Tuesday, August 28, 2012
I do go on about these young people in my life, but they've more than earned me the right. They are my students, after all, and they are as talented and hope-affirming as they come. You'll get to read some of their best lines, in a year, in Handling the Truth. But between now and then, please join me in celebrating this full-length essay by my student, Nabil Mehta, published in the current issue of The Pennsylvania Gazette. Nabil is my second student to have his work featured in this beautiful magazine—the second to work with the tremendously thoughtful and talented Trey Popp, the magazine's associate editor. (To see Joe Polin's essay, go here.) Both Nabil and Joe are engineering students, by the way. Which just goes to show that no one—and no major—owns literary talent.
I share the beginning of Nabil's essay. The rest can be found here. This is work that began life in my classroom before being transformed for publication throughout the summer.
Though I enjoyed, as every proud Canadian must, the silent cold of winter during my childhood in Toronto, it was the summer afternoons that I secretly liked best.
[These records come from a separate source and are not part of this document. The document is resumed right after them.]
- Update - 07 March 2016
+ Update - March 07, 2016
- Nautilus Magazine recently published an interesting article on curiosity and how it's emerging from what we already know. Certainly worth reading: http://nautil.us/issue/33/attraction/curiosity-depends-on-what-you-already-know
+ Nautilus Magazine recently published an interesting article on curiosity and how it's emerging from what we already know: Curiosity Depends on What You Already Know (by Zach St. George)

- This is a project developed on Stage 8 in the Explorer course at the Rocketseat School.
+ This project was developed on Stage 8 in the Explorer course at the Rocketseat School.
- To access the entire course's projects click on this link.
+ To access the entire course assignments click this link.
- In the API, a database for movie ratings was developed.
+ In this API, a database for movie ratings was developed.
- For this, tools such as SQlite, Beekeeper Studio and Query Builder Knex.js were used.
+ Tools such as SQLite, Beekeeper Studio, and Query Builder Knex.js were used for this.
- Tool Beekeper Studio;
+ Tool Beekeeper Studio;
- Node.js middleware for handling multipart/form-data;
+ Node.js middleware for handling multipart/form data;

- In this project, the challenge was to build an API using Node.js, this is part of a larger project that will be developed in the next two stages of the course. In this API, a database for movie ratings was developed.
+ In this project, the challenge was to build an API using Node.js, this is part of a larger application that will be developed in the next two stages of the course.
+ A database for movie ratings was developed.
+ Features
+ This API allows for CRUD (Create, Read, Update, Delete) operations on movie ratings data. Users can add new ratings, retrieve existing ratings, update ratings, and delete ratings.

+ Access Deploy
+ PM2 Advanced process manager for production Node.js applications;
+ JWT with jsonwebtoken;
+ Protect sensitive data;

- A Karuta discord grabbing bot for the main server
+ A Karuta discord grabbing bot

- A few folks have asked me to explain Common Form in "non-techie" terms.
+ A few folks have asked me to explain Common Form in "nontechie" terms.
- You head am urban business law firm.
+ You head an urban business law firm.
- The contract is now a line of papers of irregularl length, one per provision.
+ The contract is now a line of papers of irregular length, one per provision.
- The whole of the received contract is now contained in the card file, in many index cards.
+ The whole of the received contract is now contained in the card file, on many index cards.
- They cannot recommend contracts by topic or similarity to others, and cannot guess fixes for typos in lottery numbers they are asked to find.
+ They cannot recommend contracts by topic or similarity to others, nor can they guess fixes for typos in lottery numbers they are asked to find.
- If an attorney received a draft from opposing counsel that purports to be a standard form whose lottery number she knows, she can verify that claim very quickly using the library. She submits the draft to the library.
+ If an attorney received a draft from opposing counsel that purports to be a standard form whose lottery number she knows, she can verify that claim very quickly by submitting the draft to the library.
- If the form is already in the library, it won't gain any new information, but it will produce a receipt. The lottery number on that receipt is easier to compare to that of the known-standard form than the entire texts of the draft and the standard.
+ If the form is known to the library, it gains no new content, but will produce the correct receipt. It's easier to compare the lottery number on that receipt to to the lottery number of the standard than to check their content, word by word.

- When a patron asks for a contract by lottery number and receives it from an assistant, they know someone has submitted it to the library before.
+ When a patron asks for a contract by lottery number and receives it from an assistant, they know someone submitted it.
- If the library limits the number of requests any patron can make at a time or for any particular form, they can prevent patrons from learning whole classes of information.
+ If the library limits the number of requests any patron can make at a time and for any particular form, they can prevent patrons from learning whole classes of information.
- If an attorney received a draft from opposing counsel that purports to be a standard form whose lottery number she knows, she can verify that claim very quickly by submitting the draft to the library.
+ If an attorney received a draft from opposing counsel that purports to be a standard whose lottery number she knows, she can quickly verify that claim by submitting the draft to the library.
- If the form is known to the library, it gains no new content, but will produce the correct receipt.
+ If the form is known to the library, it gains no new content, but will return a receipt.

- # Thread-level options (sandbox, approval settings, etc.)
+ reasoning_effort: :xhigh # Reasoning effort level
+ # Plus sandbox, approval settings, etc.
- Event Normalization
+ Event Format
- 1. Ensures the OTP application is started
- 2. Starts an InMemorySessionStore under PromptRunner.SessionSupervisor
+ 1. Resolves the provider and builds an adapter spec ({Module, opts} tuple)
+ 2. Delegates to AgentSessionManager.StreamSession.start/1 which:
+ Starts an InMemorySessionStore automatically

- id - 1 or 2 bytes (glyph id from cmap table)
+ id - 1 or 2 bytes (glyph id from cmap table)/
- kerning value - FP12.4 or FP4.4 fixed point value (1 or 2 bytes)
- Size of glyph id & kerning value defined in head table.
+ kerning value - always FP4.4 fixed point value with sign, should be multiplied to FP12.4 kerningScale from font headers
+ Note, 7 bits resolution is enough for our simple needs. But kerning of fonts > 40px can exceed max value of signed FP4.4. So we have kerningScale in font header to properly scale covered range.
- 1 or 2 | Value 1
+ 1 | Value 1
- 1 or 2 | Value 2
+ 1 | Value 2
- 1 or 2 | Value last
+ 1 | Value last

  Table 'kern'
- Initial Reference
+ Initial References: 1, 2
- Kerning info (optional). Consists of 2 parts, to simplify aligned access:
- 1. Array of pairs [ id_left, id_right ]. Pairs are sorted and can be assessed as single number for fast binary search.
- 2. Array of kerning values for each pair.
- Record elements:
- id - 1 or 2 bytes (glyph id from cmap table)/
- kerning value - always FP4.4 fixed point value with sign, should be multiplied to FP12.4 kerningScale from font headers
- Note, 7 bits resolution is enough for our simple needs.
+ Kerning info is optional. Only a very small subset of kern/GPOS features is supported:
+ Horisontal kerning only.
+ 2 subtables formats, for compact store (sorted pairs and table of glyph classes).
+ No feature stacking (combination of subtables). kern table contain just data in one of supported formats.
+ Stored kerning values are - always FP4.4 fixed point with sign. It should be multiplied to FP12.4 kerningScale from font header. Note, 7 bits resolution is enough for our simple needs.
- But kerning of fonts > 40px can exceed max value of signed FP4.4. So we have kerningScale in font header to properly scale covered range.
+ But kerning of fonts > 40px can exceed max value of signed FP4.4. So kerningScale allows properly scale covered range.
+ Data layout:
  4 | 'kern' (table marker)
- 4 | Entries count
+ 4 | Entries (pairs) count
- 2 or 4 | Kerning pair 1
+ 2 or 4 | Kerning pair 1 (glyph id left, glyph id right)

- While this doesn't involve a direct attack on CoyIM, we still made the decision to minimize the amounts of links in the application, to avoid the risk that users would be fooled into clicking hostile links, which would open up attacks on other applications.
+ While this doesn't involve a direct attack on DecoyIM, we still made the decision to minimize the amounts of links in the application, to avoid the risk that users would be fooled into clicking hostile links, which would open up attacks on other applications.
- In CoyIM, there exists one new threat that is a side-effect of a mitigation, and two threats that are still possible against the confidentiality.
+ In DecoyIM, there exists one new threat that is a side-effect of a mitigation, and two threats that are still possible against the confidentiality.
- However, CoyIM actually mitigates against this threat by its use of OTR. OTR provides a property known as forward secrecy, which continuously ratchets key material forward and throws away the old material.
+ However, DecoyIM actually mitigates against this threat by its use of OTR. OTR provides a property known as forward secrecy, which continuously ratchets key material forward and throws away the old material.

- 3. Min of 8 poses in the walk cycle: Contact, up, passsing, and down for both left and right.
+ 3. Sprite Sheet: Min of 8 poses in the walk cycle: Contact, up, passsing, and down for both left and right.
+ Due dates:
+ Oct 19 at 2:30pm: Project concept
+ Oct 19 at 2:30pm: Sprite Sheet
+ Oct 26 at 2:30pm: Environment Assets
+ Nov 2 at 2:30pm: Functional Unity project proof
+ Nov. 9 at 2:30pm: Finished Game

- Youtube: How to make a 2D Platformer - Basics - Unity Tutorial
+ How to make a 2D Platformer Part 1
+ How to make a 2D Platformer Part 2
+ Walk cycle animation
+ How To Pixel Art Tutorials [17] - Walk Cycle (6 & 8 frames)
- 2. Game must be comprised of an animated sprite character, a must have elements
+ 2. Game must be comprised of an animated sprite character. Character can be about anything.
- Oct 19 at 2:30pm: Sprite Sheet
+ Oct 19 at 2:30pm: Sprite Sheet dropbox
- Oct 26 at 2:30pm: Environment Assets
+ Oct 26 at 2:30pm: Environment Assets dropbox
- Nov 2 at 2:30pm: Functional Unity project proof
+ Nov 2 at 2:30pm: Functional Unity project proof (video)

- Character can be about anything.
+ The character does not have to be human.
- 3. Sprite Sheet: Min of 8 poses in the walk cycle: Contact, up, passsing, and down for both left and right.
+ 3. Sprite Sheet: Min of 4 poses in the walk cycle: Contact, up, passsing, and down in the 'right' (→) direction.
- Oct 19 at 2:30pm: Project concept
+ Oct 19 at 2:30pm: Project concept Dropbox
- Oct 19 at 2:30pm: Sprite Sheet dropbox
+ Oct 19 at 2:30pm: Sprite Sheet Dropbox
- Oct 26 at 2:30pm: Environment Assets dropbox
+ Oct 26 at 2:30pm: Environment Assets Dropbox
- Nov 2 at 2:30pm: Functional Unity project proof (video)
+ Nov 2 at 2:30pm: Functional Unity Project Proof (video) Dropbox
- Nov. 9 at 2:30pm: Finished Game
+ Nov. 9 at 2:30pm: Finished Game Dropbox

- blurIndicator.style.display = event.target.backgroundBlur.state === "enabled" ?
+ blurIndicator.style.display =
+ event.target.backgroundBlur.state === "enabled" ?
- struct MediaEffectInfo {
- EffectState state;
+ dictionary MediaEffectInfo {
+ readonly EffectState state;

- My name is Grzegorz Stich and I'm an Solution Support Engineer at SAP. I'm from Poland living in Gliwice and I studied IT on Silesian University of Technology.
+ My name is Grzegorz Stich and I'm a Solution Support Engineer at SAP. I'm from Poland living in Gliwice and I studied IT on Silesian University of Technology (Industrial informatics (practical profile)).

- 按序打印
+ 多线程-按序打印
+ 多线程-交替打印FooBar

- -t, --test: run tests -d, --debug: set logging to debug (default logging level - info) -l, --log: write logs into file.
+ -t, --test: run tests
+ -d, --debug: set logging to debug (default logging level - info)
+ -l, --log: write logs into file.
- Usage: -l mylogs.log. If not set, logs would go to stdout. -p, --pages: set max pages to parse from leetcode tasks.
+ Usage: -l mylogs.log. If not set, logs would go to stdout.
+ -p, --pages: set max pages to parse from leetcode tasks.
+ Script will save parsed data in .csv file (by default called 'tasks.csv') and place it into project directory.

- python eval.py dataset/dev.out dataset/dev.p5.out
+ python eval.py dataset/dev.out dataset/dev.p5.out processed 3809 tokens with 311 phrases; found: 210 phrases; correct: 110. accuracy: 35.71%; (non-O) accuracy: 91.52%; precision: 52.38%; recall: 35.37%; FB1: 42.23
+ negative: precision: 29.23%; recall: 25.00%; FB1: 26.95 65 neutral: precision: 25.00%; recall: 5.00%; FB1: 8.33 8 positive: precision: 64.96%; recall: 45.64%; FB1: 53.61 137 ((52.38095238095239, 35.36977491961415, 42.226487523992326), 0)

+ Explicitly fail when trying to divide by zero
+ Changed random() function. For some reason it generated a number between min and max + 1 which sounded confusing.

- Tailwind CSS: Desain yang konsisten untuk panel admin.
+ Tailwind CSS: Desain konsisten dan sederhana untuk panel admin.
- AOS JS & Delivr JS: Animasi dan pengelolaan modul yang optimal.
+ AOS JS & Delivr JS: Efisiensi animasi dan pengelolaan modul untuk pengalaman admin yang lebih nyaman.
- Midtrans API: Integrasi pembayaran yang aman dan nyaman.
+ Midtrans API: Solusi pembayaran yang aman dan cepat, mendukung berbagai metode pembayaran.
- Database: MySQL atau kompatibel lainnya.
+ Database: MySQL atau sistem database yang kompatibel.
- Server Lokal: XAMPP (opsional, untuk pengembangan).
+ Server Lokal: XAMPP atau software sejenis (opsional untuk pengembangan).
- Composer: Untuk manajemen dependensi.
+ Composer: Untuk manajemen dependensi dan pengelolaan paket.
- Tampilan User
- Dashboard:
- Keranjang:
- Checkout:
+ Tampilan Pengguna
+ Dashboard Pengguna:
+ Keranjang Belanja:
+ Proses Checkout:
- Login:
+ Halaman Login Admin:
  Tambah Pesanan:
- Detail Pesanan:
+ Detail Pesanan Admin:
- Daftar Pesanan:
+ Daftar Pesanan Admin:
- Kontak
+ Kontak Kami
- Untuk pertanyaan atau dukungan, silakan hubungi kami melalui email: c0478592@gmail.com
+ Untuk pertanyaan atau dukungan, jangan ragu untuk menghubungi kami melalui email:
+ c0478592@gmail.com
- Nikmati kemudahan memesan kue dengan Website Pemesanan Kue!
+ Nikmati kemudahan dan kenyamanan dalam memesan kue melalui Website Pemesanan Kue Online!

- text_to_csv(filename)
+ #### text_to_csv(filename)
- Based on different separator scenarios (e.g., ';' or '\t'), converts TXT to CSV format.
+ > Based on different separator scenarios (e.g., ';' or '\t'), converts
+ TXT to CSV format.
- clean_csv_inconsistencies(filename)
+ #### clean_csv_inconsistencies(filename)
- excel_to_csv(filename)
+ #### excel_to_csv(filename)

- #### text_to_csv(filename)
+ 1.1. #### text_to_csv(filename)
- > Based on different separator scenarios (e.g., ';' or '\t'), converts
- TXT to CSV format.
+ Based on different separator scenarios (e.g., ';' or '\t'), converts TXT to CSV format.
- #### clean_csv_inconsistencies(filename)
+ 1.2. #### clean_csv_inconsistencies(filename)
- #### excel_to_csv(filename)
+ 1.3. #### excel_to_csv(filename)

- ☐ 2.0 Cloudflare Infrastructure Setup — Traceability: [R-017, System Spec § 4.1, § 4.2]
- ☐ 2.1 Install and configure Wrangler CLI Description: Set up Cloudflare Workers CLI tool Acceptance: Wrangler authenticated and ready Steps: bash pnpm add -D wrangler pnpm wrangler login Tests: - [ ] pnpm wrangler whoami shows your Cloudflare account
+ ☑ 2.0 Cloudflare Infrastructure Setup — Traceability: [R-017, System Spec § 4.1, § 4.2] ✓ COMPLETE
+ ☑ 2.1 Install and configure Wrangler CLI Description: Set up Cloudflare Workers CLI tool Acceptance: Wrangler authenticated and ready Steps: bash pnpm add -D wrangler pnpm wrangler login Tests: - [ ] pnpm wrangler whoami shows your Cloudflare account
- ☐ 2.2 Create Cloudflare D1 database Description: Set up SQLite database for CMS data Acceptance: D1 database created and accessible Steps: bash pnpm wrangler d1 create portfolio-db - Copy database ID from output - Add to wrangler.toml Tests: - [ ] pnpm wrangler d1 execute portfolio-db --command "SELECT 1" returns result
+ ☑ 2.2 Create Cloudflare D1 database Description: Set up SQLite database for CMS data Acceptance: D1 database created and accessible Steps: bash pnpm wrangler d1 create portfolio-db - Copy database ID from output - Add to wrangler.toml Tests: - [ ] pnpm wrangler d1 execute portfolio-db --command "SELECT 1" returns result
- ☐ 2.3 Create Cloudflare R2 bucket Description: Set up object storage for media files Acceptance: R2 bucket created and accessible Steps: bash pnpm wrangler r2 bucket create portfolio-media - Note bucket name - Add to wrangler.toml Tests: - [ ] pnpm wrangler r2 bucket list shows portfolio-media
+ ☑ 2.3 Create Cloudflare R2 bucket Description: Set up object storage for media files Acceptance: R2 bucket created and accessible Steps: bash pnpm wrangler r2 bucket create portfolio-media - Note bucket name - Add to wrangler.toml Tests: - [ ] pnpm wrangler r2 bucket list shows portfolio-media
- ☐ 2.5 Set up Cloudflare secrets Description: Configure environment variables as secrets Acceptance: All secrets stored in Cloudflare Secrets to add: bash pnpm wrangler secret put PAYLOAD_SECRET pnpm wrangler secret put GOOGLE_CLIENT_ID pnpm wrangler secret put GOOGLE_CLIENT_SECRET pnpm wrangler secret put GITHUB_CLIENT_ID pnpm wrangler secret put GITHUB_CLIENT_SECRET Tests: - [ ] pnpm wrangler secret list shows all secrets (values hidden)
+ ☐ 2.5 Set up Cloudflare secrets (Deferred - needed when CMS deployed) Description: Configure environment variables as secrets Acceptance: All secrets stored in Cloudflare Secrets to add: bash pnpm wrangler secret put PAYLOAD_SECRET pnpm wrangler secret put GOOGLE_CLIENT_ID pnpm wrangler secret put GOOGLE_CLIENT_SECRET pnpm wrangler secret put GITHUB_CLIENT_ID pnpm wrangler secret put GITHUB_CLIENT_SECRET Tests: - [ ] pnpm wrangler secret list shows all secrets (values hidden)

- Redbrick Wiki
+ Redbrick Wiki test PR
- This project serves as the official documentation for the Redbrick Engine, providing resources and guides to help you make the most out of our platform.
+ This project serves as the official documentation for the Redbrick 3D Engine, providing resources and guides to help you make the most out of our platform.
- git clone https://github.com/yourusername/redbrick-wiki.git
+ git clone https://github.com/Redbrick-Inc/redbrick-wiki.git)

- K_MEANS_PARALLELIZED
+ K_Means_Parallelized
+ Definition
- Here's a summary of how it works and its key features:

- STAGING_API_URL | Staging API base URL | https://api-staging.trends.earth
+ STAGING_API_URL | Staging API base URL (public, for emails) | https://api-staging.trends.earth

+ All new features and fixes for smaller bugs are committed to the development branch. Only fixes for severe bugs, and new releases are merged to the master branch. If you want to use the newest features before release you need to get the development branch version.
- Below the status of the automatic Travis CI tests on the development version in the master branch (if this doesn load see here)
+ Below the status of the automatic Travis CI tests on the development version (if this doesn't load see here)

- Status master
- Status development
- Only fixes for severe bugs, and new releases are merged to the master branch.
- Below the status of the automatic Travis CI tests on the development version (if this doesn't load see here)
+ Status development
Maybe it was the nest of cardinals outside my bedroom, singing a song that to this day puts me back in the same bed. Or maybe it was the sun pouring through the second-floor skylight and lighting up every carpet dust particle just so, or the afternoons playing catch with my brother in the cul-de-sac, disrupted occasionally to assure my mother that I hadn’t broken my arm in the last 15 minutes.
This day, though, was different. The mid-August sun had nothing to illuminate but some carpet under-pad and a few boxes left in the hallway. The bed in which I’d been serenaded had been removed, and the cardinals’ chirps bounced around bare walls. We were moving, I had been told a few months ago, to a place called Connecticut, in the United States.
Isn’t that in Pittsburgh? I had asked.